Reputation: 13
I am pretty new about HTML and web scraping. I've been trying to scrape the table elements from the following link:
What I want to do is to extract elements such as "Total turnover", "Total Market capitalization" etc. As I inspect, all these elements lie in <div class="table-container fixed-freeze-tb-parent" id="Tbl__0">
.
What puzzled me was when I created the BeautifulSoup object and retrieved the text file using
turn180329 = requests.get('https://www.hkex.com.hk/Mutual-Market/Stock-Connect/Statistics/Hong-Kong-and-Mainland-Market-Highlights?sc_lang=en#select3=0&select2=2&select1=28')
turnsoup = bs4.BeautifulSoup(turn180329.text,'lxml')`
`file180329 = open('180329.txt','wb')
for char in turn180329.iter_content(1000000):
file180329.write(char)
file180329.close()
I could select div[class="table-container fixed-freeze-tb-parent"]
to return the div
element but returned nothing when I select the id="tbl__0"
using
turn_table = turnsoup.find_all('#tbl__0.table-container fixed-freeze-tb-parent')
to extract any desired table elements.
A million appreciation and thanks to anyone who could help me!!!
Upvotes: 1
Views: 221
Reputation:
Like @Juan Javier Santos Ochoa says, the browser actually sends another URL, for which the server responds with JSON data.

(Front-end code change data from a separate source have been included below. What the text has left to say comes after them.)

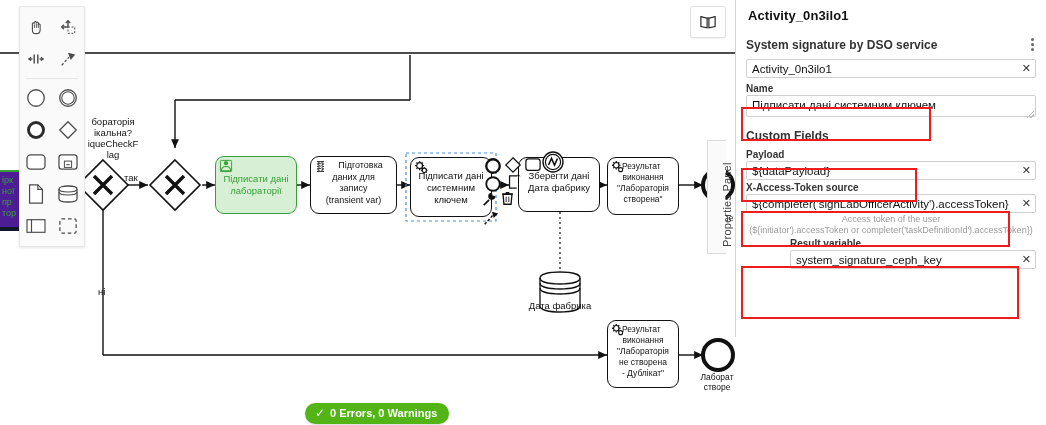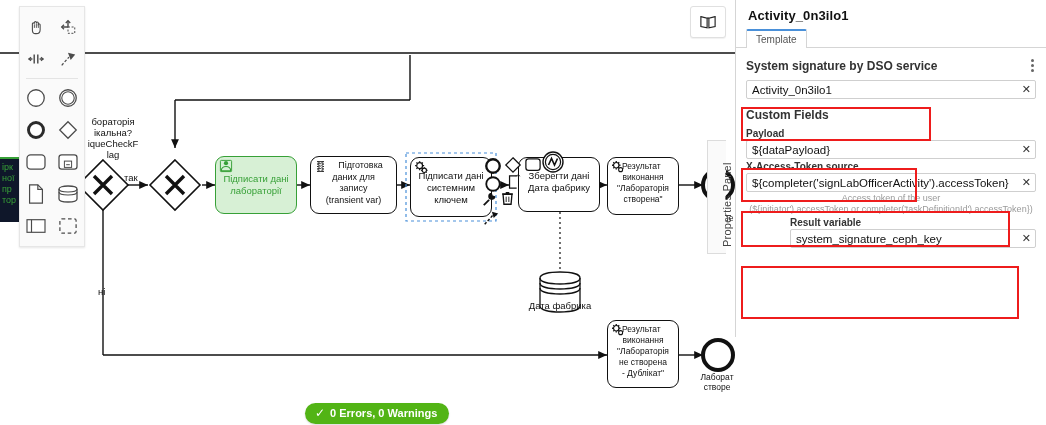"Template" div { html: <div> <div>Template</div> </div> -> none }
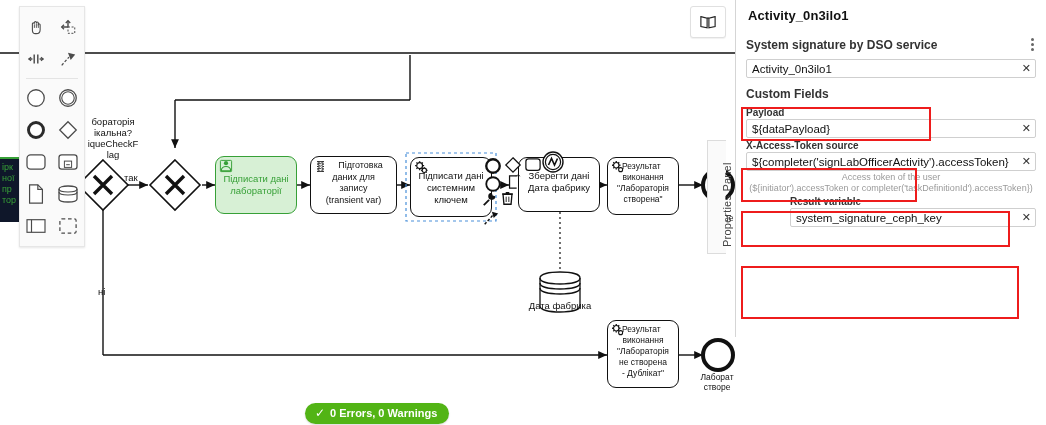"Name" div.field { html: none -> <div> <div>Name</div> <div> <textarea>Підписати дані системним ключем</textarea> <span></span> </div> </div> }
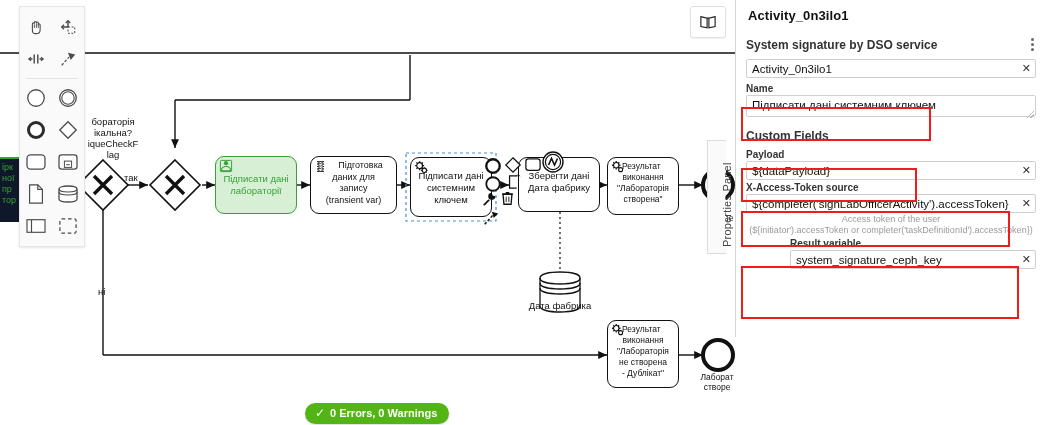"ірк" div { background: #0f172a -> #4c1d95; border-bottom: 8px solid #0f172a -> 4px solid #0f172a; top: 157px -> 170px }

Here's the code part to complement his answer.
The date part (TDD=29
, TMM=3
, TYYYY=2018
) in this URL can be modified to get results of a different day:
url = 'https://www.hkex.com.hk/eng/csm/ws/Highlightsearch.asmx/GetData?LangCode=en&TDD=29&TMM=3&TYYYY=2018'
Thanks to @Keyur Potdar for pointing out that headers need not be sent.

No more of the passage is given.